Mulheres e pessoas pretas ou pardas são minorias na produção agropecuária 

Núcleo Feminino do Agronegócio promove discussão sobre temas relacionados a área
Por Clara Maria Lino –  Rio de Janeiro 

Uma das principais atividades que movimentam o Brasil, a agropecuária é considerada uma área de atuação que exige mais do que “trabalho” para mulheres e pessoas pretas e pardas.
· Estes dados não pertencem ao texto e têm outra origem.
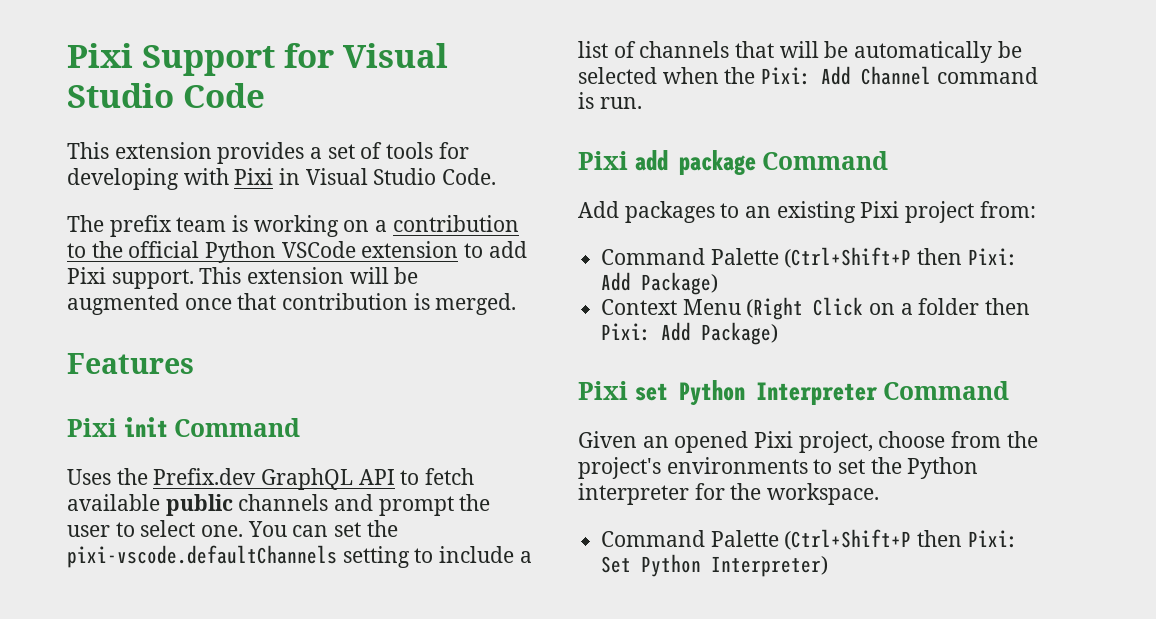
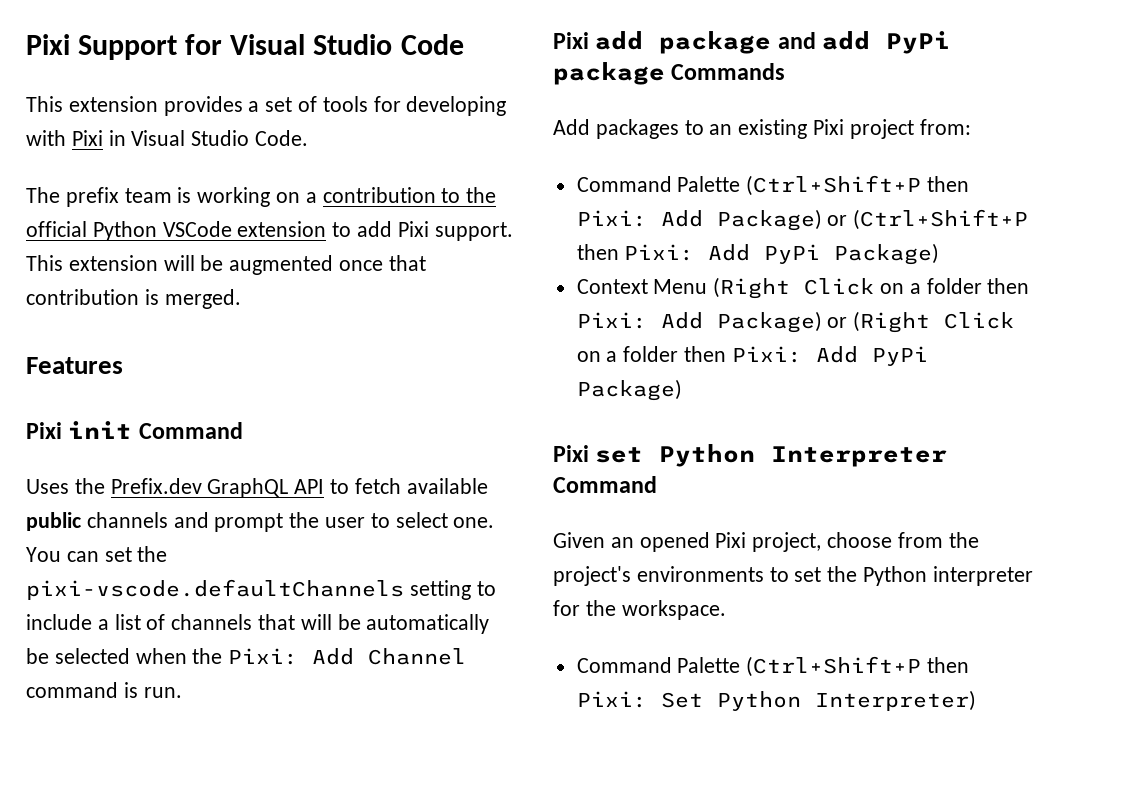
- Pixi add package Command
+ Pixi add package and add PyPi package Commands
- Command Palette (Ctrl+Shift+P then Pixi: Add Package)
+ Command Palette (Ctrl+Shift+P then Pixi: Add Package) or (Ctrl+Shift+P then Pixi: Add PyPi Package)
- Context Menu (Right Click on a folder then Pixi: Add Package)
+ Context Menu (Right Click on a folder then Pixi: Add Package) or (Right Click on a folder then Pixi: Add PyPi Package)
O Instituto Brasileiro de Geografia e Estatística (IBGE) divulgou através do Censo Agro que ao todo mais de 946 mil mulheres trabalharam como produtoras deste setor.  O que corresponde a 19% do total e ultrapassa os 13% registrados em 2006, mas ainda segue sendo longe do ideal. Entre pretos e pardos essa disparidade é identificada por hectares, já que os índices entre produtores pretos ou pardos são semelhantes aos números da população brasileira divulgados pela Pesquisa Nacional por Amostra de Domicílios Contínua (PNAD Contínua).

Dos cinco milhões de produtores agrícolas do país em 2017, quase 53% eram pretos ou pardos e mais de 45% eram brancos, segundo o Censo da Agropecuária. Até cinco hectares são 65% contra mais de 32% de brancos. Entre cinco e 50 hectares a população branca já é maioria. Mais de 52% de brancos contra pouco mais de 46% de pretos ou pardos. De 50 a mil hectares, 57% são dirigidos por brancos e quase 42% por pretos ou pardos.

Entre os maiores proprietários de terra do país a assimetria triplica e quadruplica. Entre mil e 10 mil hectares a porcentagem de brancos corresponde mais do que o triplo comparada a de pretos ou pardos. São quase 75% contra apenas 24%. Na última posição da pesquisa, com mais de 10 mil hectares são quase 80% contra 19%. A Bahia é o estado com maior número de mulheres na direção de estabelecimento agropecuário, quase 304 mil. Segundo o Censo Agro 2017, das 946 mil já citadas no país, 817 mil dividem a direção do negócio com o marido.

Com o objetivo de unir as mulheres do setor, o Núcleo Feminino do Agronegócio (NFA) reune 21 produtoras rurais, criadoras e pecuaristas em São Paulo. Em entrevista para esta reportagem, a vice-presidente do NFA, Maria Cristina Tupinambá Bertelli relata que a associação é a primeira entre mulheres do Agronegócio que possui Cadastro Nacional de Pessoa Jurídica (CNPJ): “Nossa missão é ajudar outras mulheres do agronegócio em seu negócio e em suas propriedades. Inspirar, educar, compartilhar é o nosso objetivo.”

A zootecnista diz que é apaixonada por está área profissional desde criança: “Meu Pai era pecuarista no interior de São Paulo, sou apaixonada por pecuária desde menina, me formei em Zootecnia e desde então sigo trabalhando com Agronegócio.” Para além disso, o NFA compartilha as experiências profissionais, desenvolve o potencial de liderança necessário para as produtoras do agronegócio, faz parceria com empresas privadas e públicas, promove palestras, workshops, debates sobre temas relacionados a esta área de atuação e muito mais.